Die Rezession ist vielleicht die einzige Gewissheit - außer dem Wahltag selbst -, auf die sich die Briten verlassen können. Vor allem die Verschuldung ist horrend: Mit 178 Milliarden Pfund ist das Haushaltsdefizit, gemessen am Bruttoinlandsprodukt, so hoch wie in keinem anderen G-7-Staat. Zweieinhalb Millionen Briten sind arbeitslos, das Pfund hat binnen zwei Jahren ein Viertel seines Wertes verloren, und das Loch in der Außenhandelsbilanz wird immer größer. Der Crash der Finanzbranche in der Londoner City hat die unangenehme Wahrheit offenbart, dass das Königreich außer Finanzderivaten eben nicht vieles produziert, was sich in anderen Ländern verkaufen ließe.

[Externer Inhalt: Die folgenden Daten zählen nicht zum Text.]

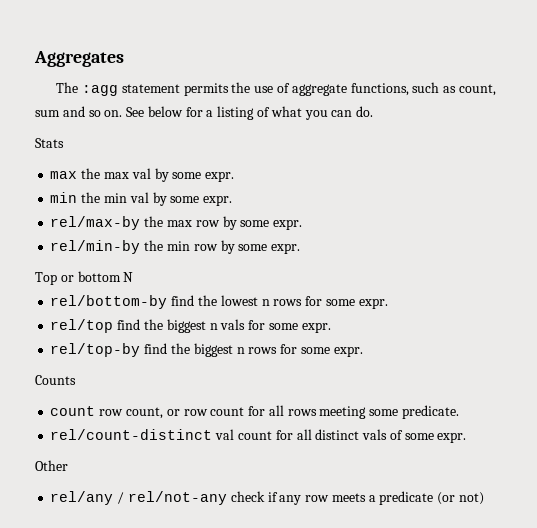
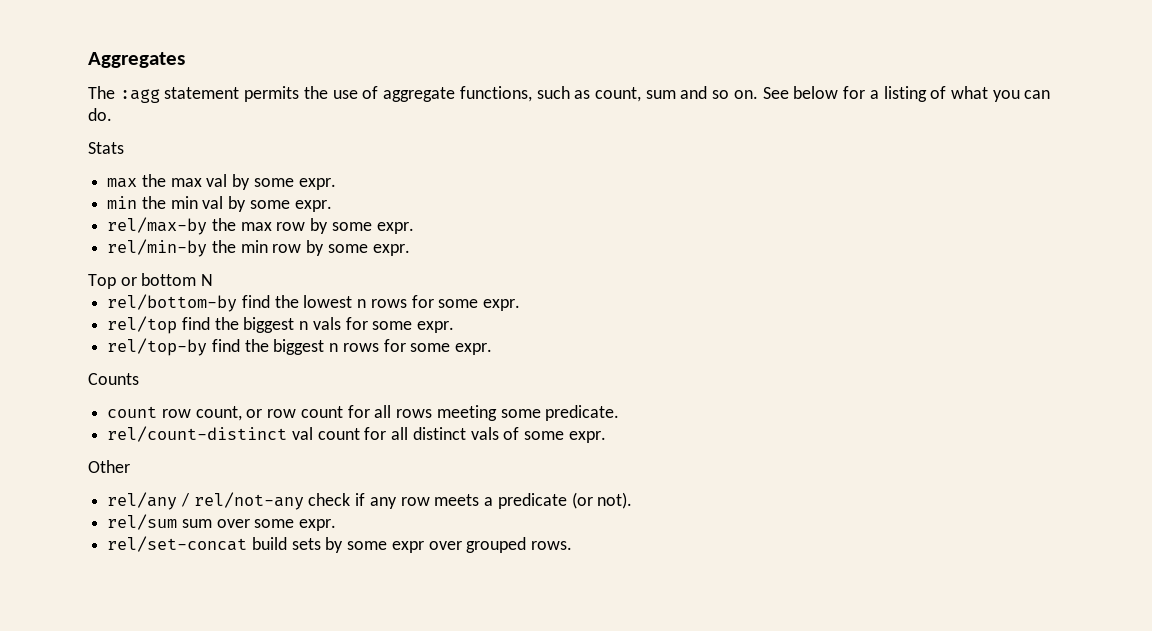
[458,492,484,505] not) -> [597,492,633,509] [107,514,337,531] [107,536,573,553] not). // rel/sum sum over some expr. // rel/set-concat build sets by some expr over grouped rows.

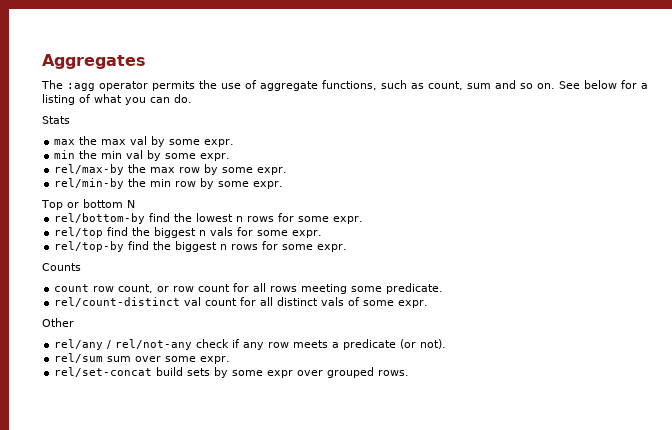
[164,87,240,99] statement -> [99,81,148,91] operator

Lesen Sie weiter, warum die Briten ihrer politischen Klasse gegenüber Zorn und Verachtung empfinden.

Bittere Medizin

Auch wenn sie es sich vielleicht nicht eingestehen wollen, so wissen die Briten doch ziemlich genau, dass harte Zeiten auf sie zukommen werden - egal, wer am 7. Mai im Buckingham-Palast die Hand der Queen küssen und den Auftrag zur Regierungsbildung erhalten wird. Vor allem die kritische Haushaltslage engt den Spielraum jedes Premiers ein. Er hat ohnehin nur eine Möglichkeit: Er muss die Einnahmen erhöhen und die Ausgaben senken. Anders ausgedrückt: Der Bürger wird auf Jahre hinaus mehr Steuern für immer schlechtere staatliche Leistungen zahlen. Labour und Tories mögen diese Medizin zwar unterschiedlich mischen. Bitter bleibt sie in jedem Fall.

Kleine Parteien hoffen

Zu Überdruss und Unsicherheit gesellen sich freilich auch Zorn und Verachtung für die politische Klasse. Enthüllungen über die Bereicherungsmentalität ihrer Abgeordneten, die sich von der Ikea-Plastiktüte bis zum Wassergraben rings um den Zweitwohnsitz so ziemlich alles vom Steuerzahler erstatten ließen, haben das Vertrauen der Wähler in das Parlament nachhaltig erschüttert. Und als nun auch noch bekannt wurde, dass Ex-Minister Lobbyisten-Dienste an Meistbietende verhökerten, bestätigte dies nur den schlechten Eindruck - und gab kleineren Parteien Auftrieb, die hoffen, vom Politikverdruss zu profitieren.

Sie freilich werden wohl enttäuscht werden, ebenso wie die Beobachter, die ein Patt im Unterhaus vorhersagen. Die Briten mögen zwar für ihr Leben gern murren, maulen und mosern. Am Ende aber wollen sie klare Verhältnisse und deutliche Mehrheiten. Die wird denn vermutlich auch die nächste Regierung haben, und die Chancen sind gut, dass sie von den Konservativen gestellt wird.